> _Requirement_
Where in the listing does the string "TOTAL" appear? Copy every line that holds it.

> _Provided data_
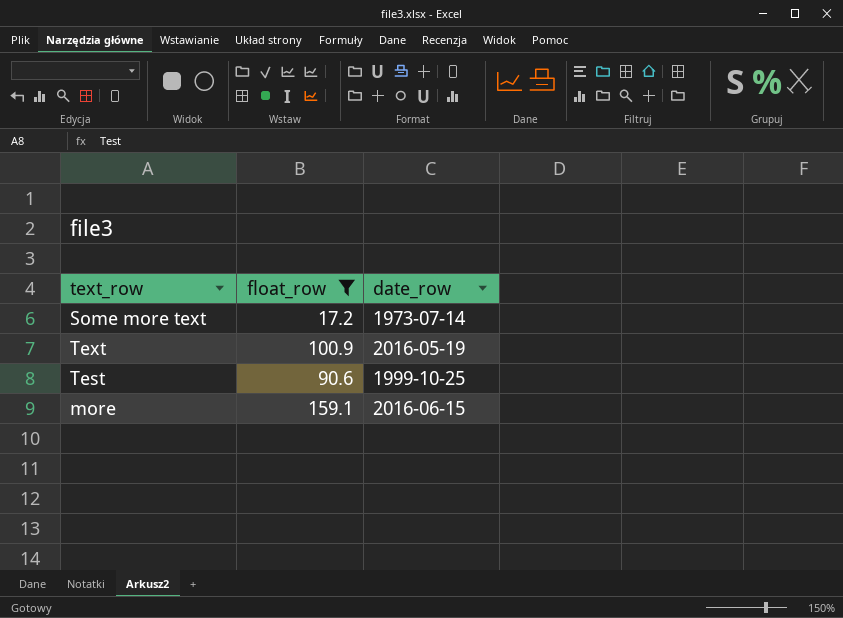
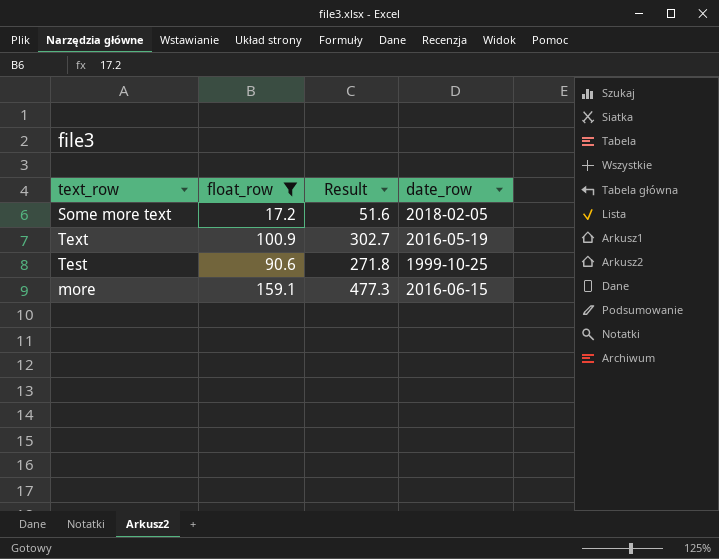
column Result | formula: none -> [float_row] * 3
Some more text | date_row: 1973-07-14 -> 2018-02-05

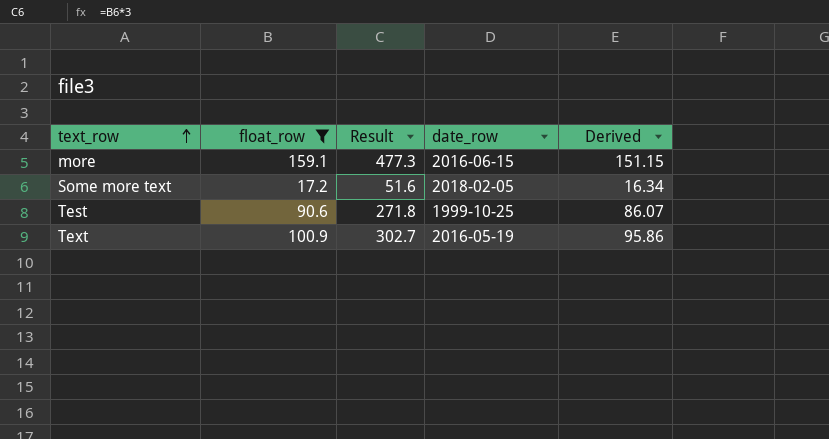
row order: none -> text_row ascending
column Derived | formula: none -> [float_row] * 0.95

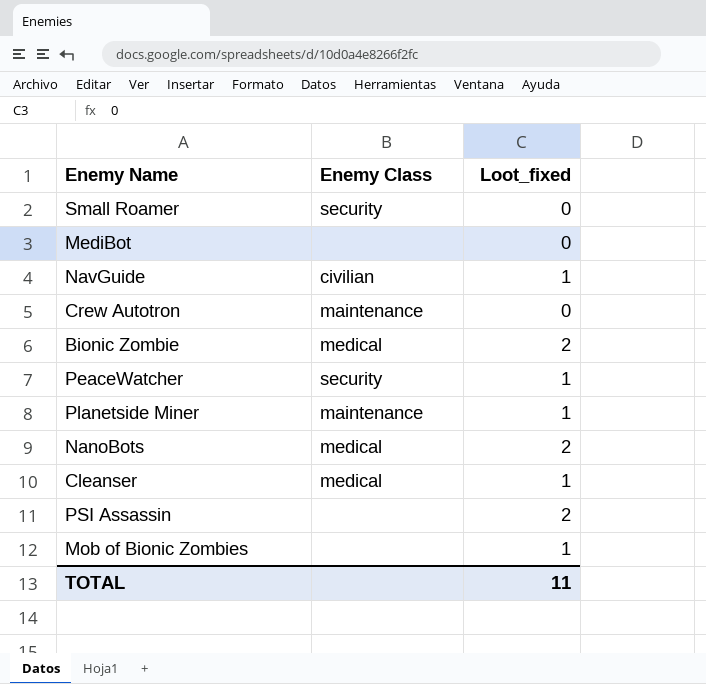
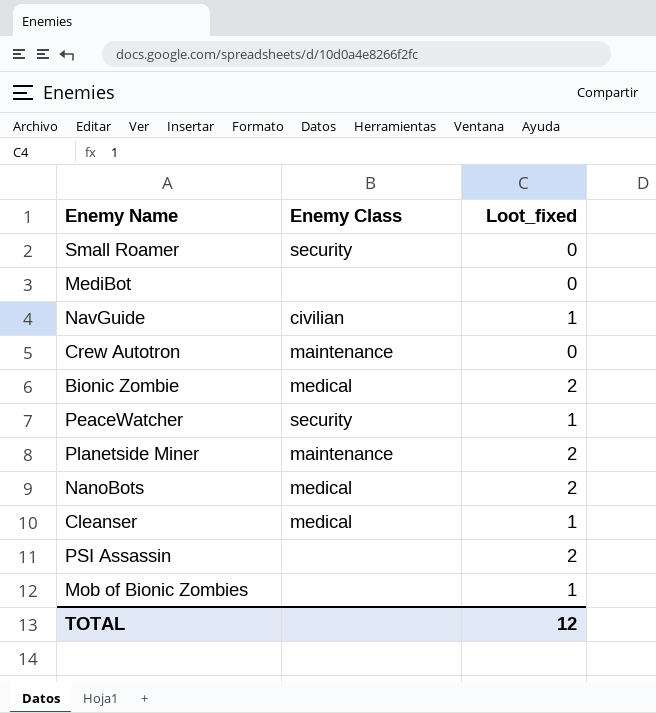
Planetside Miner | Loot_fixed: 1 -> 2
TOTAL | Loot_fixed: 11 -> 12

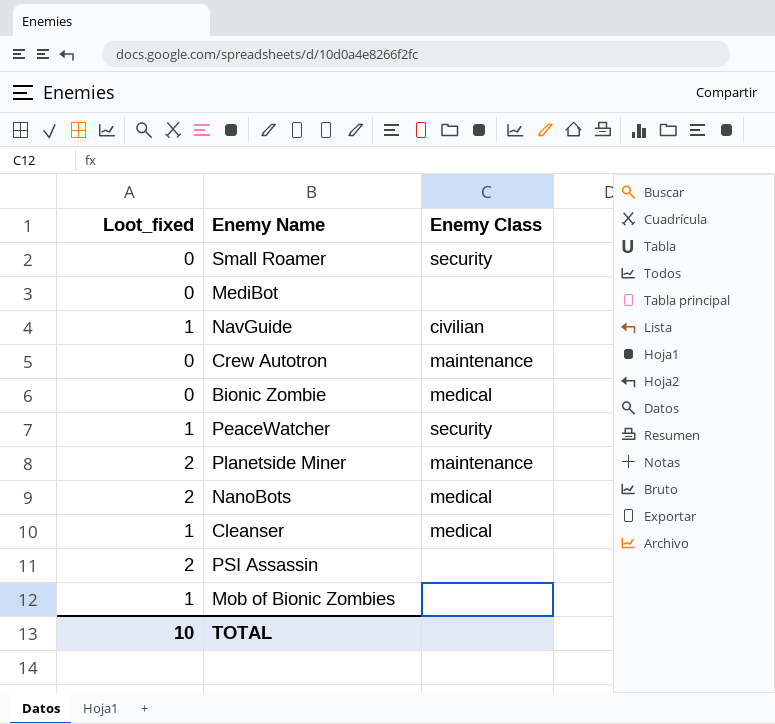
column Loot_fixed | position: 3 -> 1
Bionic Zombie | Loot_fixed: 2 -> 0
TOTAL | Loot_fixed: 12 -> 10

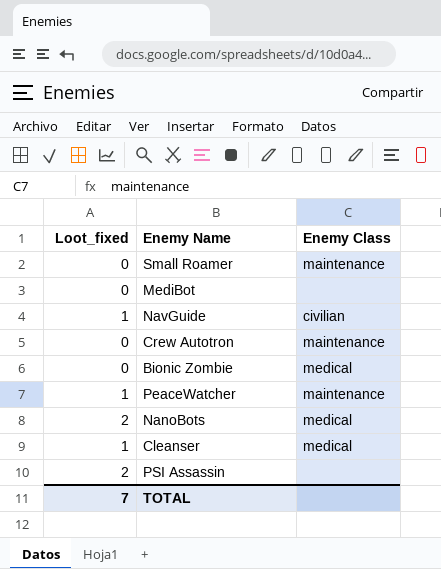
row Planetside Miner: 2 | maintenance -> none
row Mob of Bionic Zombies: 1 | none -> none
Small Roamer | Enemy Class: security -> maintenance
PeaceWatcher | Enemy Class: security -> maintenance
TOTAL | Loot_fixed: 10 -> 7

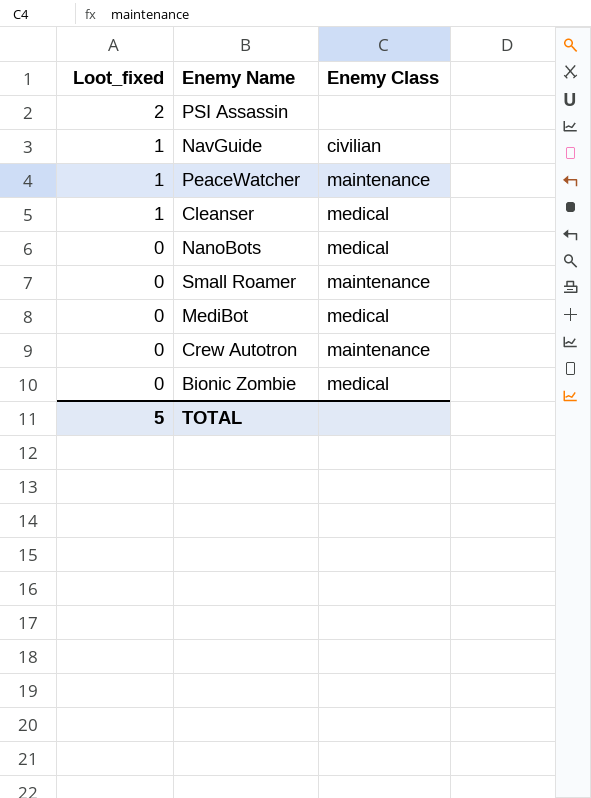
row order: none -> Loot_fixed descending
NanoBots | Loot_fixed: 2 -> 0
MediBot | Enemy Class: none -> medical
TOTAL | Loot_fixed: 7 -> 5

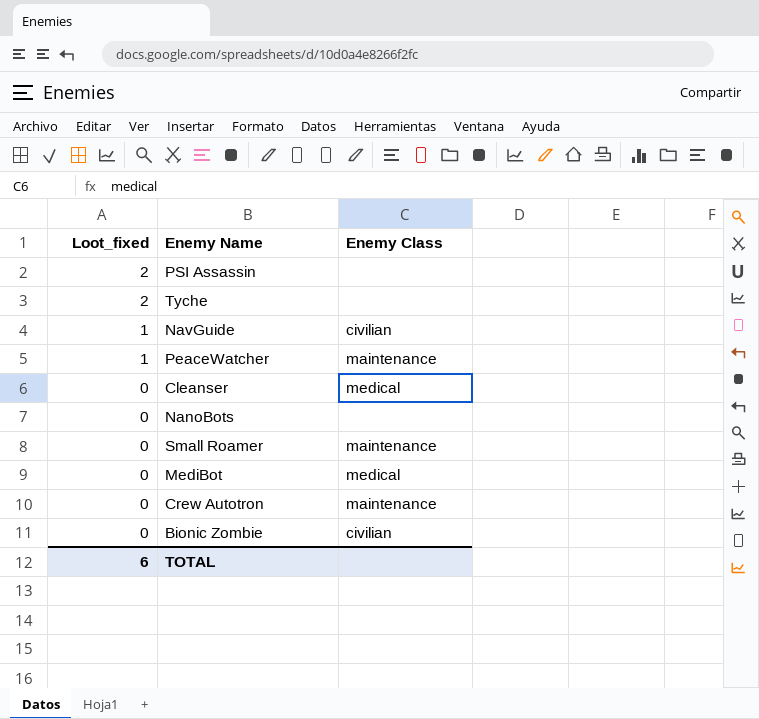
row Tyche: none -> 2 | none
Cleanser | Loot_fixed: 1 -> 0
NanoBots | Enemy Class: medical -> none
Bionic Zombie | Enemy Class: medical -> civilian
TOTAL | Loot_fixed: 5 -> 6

> _Reply to the exercise_
TOTAL | Loot_fixed: 11 -> 12
TOTAL | Loot_fixed: 12 -> 10
TOTAL | Loot_fixed: 10 -> 7
TOTAL | Loot_fixed: 7 -> 5
TOTAL | Loot_fixed: 5 -> 6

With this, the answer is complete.